### Problem to work on:
Pick each line containing "rule" out of the records.

____ Record excerpts

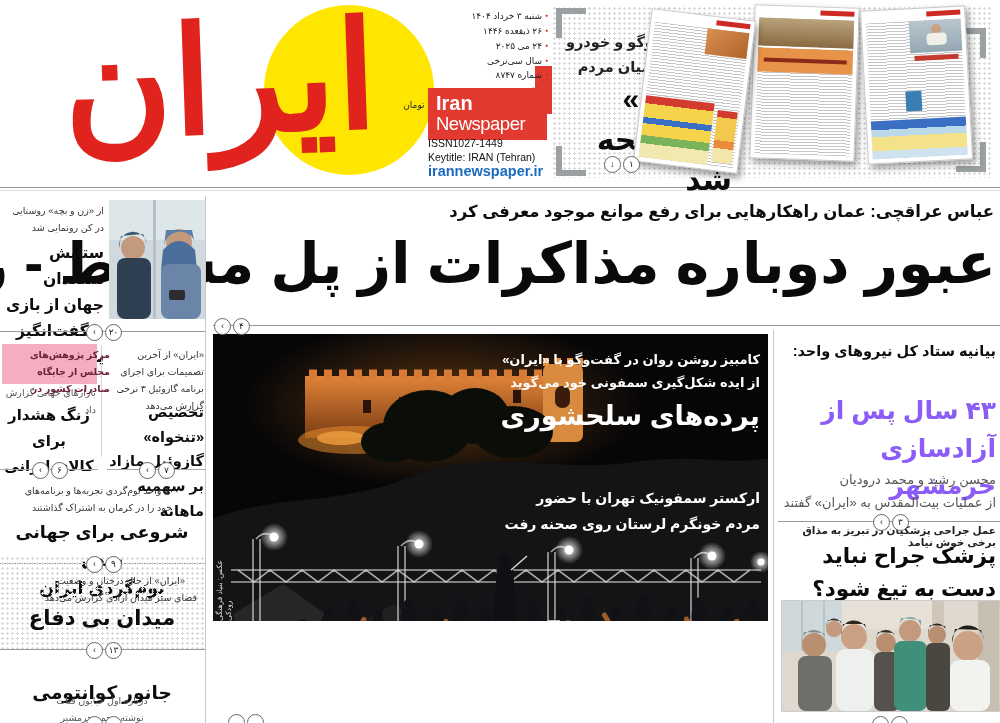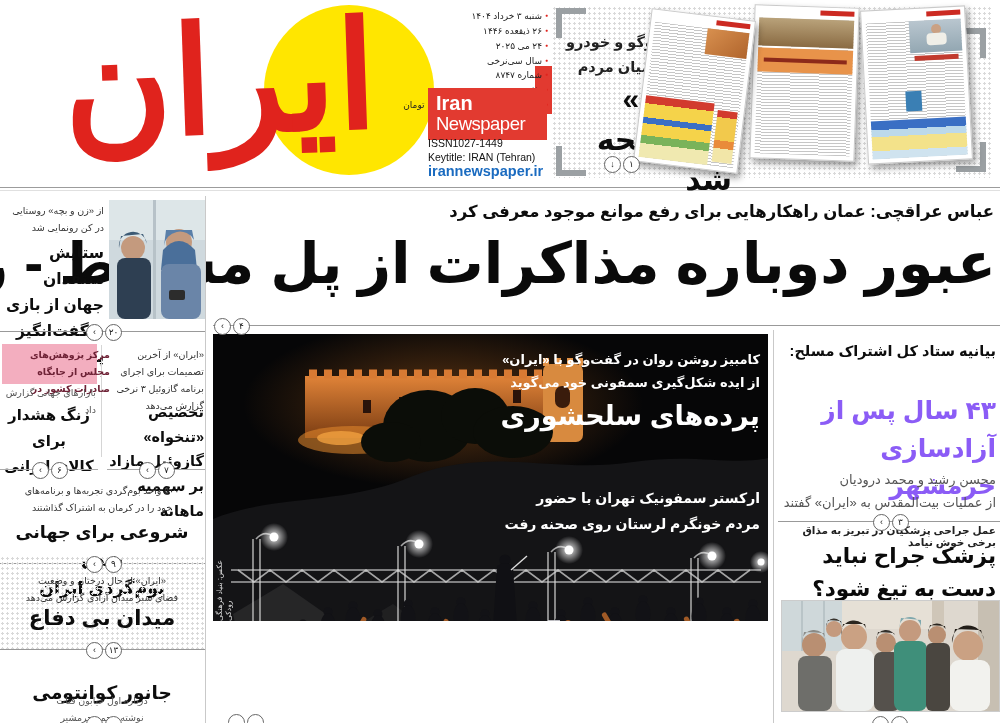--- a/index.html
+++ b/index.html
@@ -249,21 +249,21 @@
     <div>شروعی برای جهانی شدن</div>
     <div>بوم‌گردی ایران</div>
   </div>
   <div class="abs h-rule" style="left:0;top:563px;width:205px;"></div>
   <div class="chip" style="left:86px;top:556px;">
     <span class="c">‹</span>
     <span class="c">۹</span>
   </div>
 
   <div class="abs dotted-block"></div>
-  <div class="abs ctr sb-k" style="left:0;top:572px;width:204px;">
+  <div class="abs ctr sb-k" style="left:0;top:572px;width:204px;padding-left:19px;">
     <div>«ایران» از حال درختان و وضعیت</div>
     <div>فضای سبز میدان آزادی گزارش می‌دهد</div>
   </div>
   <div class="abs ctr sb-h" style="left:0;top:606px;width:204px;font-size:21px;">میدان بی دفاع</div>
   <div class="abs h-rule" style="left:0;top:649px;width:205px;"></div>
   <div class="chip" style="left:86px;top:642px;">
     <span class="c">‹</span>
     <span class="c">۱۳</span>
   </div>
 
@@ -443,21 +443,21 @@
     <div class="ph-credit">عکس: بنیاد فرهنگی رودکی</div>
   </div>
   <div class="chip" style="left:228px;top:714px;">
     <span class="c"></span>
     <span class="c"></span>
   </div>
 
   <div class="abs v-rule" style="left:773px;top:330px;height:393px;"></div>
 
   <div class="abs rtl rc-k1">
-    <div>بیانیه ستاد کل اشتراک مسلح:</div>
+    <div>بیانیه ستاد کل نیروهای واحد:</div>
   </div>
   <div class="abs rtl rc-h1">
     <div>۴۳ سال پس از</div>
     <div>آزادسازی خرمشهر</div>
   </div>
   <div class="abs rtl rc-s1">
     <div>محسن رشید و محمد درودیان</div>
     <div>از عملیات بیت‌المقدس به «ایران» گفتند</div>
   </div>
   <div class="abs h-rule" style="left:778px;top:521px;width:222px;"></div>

________
____ Record excerpts

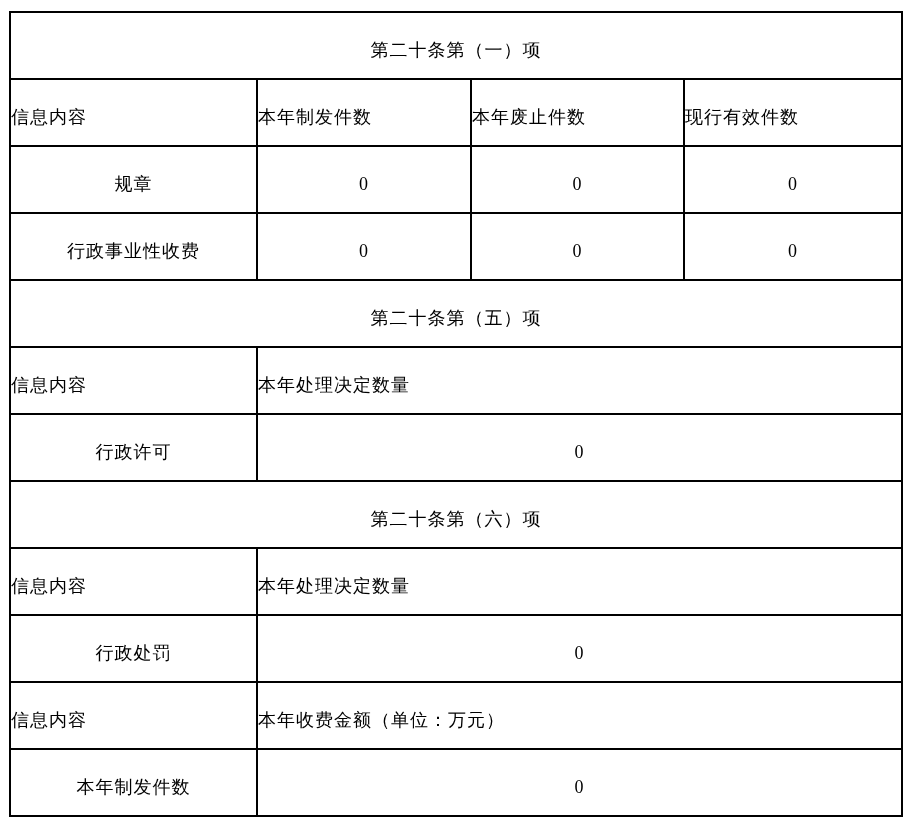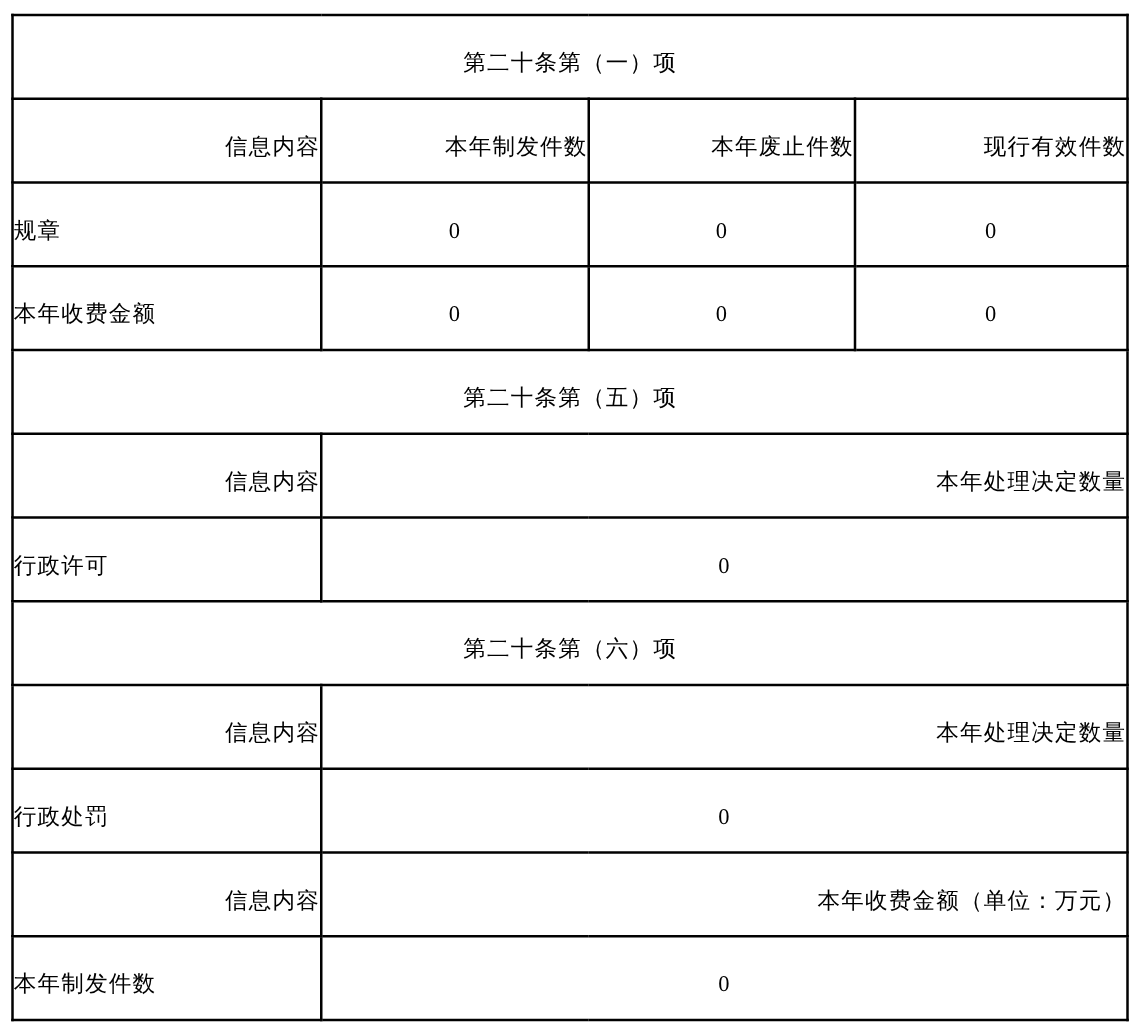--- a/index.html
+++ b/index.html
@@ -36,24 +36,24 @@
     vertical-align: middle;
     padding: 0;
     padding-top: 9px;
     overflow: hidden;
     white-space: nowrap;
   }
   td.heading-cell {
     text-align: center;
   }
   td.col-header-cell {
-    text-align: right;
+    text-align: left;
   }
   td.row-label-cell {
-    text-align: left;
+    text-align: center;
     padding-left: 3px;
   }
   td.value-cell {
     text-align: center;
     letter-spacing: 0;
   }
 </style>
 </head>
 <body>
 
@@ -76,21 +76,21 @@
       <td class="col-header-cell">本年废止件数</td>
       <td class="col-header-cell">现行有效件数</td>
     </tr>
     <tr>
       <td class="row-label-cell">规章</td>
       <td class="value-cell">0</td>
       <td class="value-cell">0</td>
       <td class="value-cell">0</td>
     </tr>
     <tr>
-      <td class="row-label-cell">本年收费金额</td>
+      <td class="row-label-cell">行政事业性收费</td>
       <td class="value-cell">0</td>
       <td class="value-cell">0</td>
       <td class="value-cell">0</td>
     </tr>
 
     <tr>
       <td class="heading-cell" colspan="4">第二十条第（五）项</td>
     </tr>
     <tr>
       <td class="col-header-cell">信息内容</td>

________

### Solution for this exercise:
   <div class="abs h-rule" style="left:0;top:563px;width:205px;"></div>
   <div class="abs h-rule" style="left:0;top:649px;width:205px;"></div>
   <div class="abs v-rule" style="left:773px;top:330px;height:393px;"></div>
   <div class="abs h-rule" style="left:778px;top:521px;width:222px;"></div>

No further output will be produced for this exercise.